No reasonable employer would have dismissed the claimant
There was no dispute that the claimant said the word only once and immediately apologised, and the Bank accepted and acknowledged that the question was a valid one, and that the word was not used as a term of abuse or as a descriptor. The judgment acknowledged the sensitivity of the case but found that “no reasonable employer would have dismissed the claimant” and emphasised the importance of context, stating that “it was a well-intentioned relevant question regarding how to handle a situation of racially offensive language in the workplace”, and therefore found that a “reasonable employer could have considered the claimant’s use of the word to be misconduct” (as opposed to gross misconduct).

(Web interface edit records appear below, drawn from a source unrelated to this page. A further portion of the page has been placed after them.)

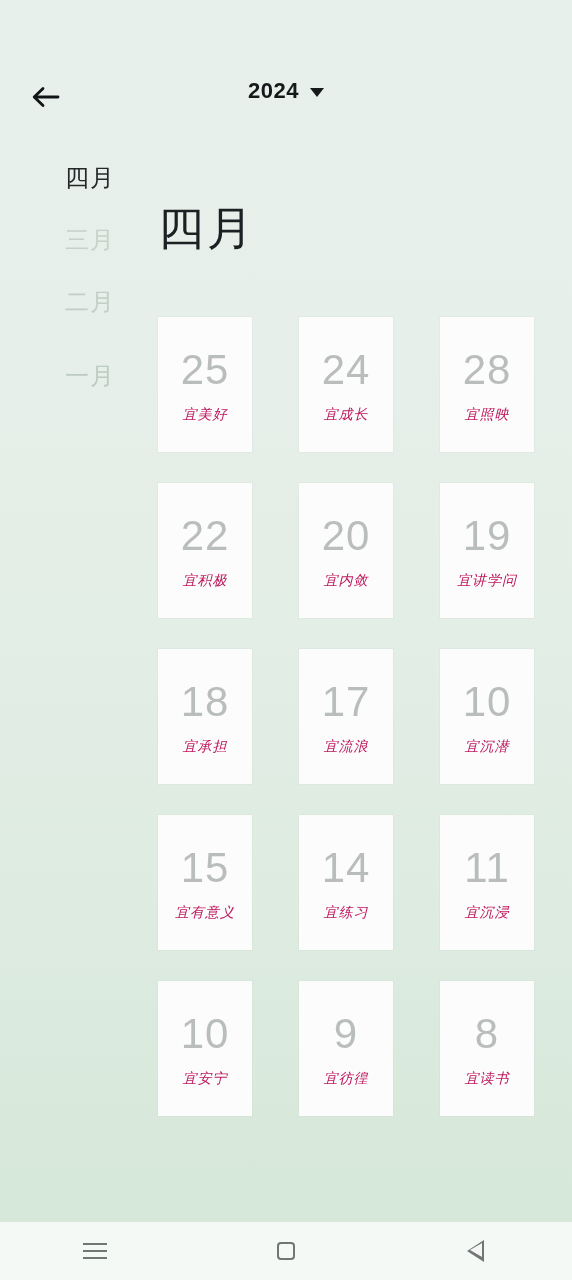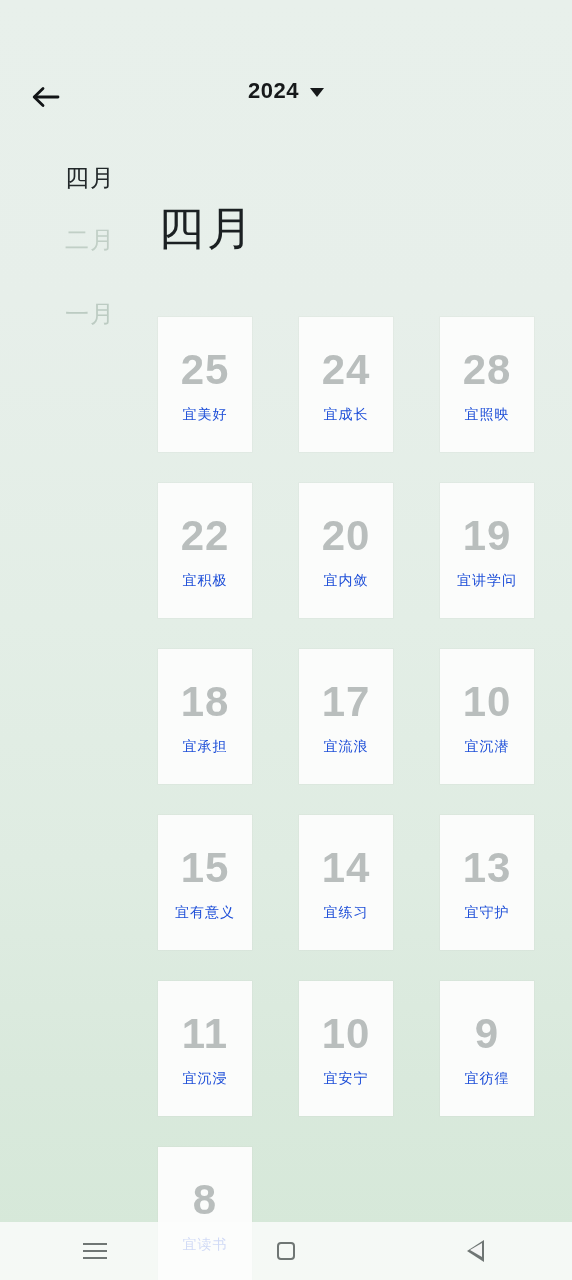--- a/index.html
+++ b/index.html
@@ -109,33 +109,34 @@
     background:#fbfcfb;
     display:flex;
     flex-direction:column;
     align-items:center;
     justify-content:center;
     cursor:pointer;
     box-shadow:0 0 0 0.5px rgba(190,198,194,0.25);
   }
   .day-num {
     font-size:42px;
-    font-weight:700;
+    font-weight:400;
     color:#b9bebd;
     line-height:1;
     letter-spacing:1px;
     margin-bottom:16px;
     font-family:"Liberation Sans","DejaVu Sans",sans-serif;
   }
   .day-label {
     font-size:14px;
-    color:#1d4ed8;
+    color:#be185d;
     letter-spacing:1px;
     line-height:1;
     font-weight:400;
+    font-style:italic;
   }
 
   
   .navbar {
     position:absolute;
     left:0; bottom:0;
     width:572px;
     height:58px;
     background:rgba(252,253,252,0.80);
     display:flex;
@@ -193,20 +194,23 @@
     <div class="year-wrap">
       <span class="year-label">2024</span>
       <span class="caret"></span>
     </div>
   </div>
 
   <div class="month-rail">
     <div class="month-item active">
       <span>四月</span>
     </div>
+    <div class="month-item m1">
+      <span>三月</span>
+    </div>
     <div class="month-item m2">
       <span>二月</span>
     </div>
     <div class="month-item m3">
       <span>一月</span>
     </div>
   </div>
 
   <div class="month-heading">四月</div>
 
@@ -247,24 +251,20 @@
         <div class="day-num">10</div>
         <div class="day-label">宜沉潜</div>
       </div>
       <div class="day-card">
         <div class="day-num">15</div>
         <div class="day-label">宜有意义</div>
       </div>
       <div class="day-card">
         <div class="day-num">14</div>
         <div class="day-label">宜练习</div>
-      </div>
-      <div class="day-card">
-        <div class="day-num">13</div>
-        <div class="day-label">宜守护</div>
       </div>
       <div class="day-card">
         <div class="day-num">11</div>
         <div class="day-label">宜沉浸</div>
       </div>
       <div class="day-card">
         <div class="day-num">10</div>
         <div class="day-label">宜安宁</div>
       </div>
       <div class="day-card">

An additional consideration was Mr Borg-Neal’s dyslexia, with the Tribunal accepting medical evidence that this disability impacted the claimant’s ability to express himself, which caused the word to be blurted out, and that there was no racist intent; this resulted in the Tribunal upholding a claim of disability discrimination. However, the judgment found that the Bank did not have reasonable grounds to consider the claimant committed gross misconduct, even before it took his dyslexia into consideration.

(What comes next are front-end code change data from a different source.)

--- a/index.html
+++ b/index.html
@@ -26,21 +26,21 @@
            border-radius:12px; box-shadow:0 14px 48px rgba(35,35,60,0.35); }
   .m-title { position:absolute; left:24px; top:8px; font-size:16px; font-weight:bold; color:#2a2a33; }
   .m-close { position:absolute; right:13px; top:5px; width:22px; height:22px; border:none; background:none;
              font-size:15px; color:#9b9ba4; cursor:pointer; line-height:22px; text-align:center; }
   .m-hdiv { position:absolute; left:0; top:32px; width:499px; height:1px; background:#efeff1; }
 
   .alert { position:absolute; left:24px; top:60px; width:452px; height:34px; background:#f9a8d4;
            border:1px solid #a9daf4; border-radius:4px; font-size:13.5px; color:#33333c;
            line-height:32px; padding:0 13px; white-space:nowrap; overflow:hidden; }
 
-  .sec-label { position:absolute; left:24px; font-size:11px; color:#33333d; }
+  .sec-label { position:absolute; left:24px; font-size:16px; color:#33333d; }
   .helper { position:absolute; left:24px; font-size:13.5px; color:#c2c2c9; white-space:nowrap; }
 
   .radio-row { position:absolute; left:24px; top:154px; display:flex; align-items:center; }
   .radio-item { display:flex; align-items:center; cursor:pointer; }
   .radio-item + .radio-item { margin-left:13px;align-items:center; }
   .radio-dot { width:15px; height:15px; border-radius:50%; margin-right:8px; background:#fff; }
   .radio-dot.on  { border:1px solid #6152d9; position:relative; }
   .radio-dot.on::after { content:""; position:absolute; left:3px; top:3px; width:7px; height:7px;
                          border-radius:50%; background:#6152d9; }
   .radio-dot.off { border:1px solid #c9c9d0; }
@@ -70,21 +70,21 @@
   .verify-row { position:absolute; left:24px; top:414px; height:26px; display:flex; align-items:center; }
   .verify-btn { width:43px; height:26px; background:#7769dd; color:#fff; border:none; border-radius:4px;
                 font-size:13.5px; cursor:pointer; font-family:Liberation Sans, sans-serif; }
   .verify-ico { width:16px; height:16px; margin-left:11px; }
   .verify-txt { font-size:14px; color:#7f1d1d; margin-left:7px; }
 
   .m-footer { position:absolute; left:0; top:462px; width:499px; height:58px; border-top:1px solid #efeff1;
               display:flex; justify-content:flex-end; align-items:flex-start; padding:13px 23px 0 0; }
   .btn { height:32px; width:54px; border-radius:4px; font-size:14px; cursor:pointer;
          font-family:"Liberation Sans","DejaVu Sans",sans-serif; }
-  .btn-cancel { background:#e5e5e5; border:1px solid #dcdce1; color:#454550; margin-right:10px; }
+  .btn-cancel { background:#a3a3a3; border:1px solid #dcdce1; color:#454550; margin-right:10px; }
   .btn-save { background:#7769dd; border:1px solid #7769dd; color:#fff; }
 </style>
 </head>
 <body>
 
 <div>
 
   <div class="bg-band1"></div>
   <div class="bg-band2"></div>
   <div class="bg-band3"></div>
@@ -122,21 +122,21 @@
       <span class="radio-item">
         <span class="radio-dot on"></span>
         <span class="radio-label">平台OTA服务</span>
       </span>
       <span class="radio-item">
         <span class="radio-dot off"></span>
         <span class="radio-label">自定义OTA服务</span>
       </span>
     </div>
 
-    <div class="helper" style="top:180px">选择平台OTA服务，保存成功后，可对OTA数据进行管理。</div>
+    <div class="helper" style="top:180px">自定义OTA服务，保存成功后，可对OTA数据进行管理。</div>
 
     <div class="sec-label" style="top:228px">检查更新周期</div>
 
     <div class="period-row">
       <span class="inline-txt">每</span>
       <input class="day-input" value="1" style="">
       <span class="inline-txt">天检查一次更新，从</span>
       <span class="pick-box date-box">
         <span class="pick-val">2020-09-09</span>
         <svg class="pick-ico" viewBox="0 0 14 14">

Emma Hamnett, a Doyle Clayton partner, who represented Mr Borg-Neal, commented,
“The Tribunal’s judgment is a reminder that an employer must consider “context” when deciding whether to dismiss. Our client was a long serving employee with an unblemished record, and his employer accepted that he did not intend to cause any hurt, that he asked a question without malice, and the question itself was valid. Furthermore, the Tribunal recognised that our client’s dyslexia was a strong factor which impacted how he expressed himself when asking the question. He apologised immediately and continued to do so throughout the disciplinary process, and it was accepted that there was no evidence that he had ever said or done anything racially discriminatory. The incident has had a devastating effect on our client’s mental and physical health and continues to do so despite the Judge finding that no reasonable employer would have acted in the manner Lloyds did.”
The remedy hearing is scheduled to take place in October.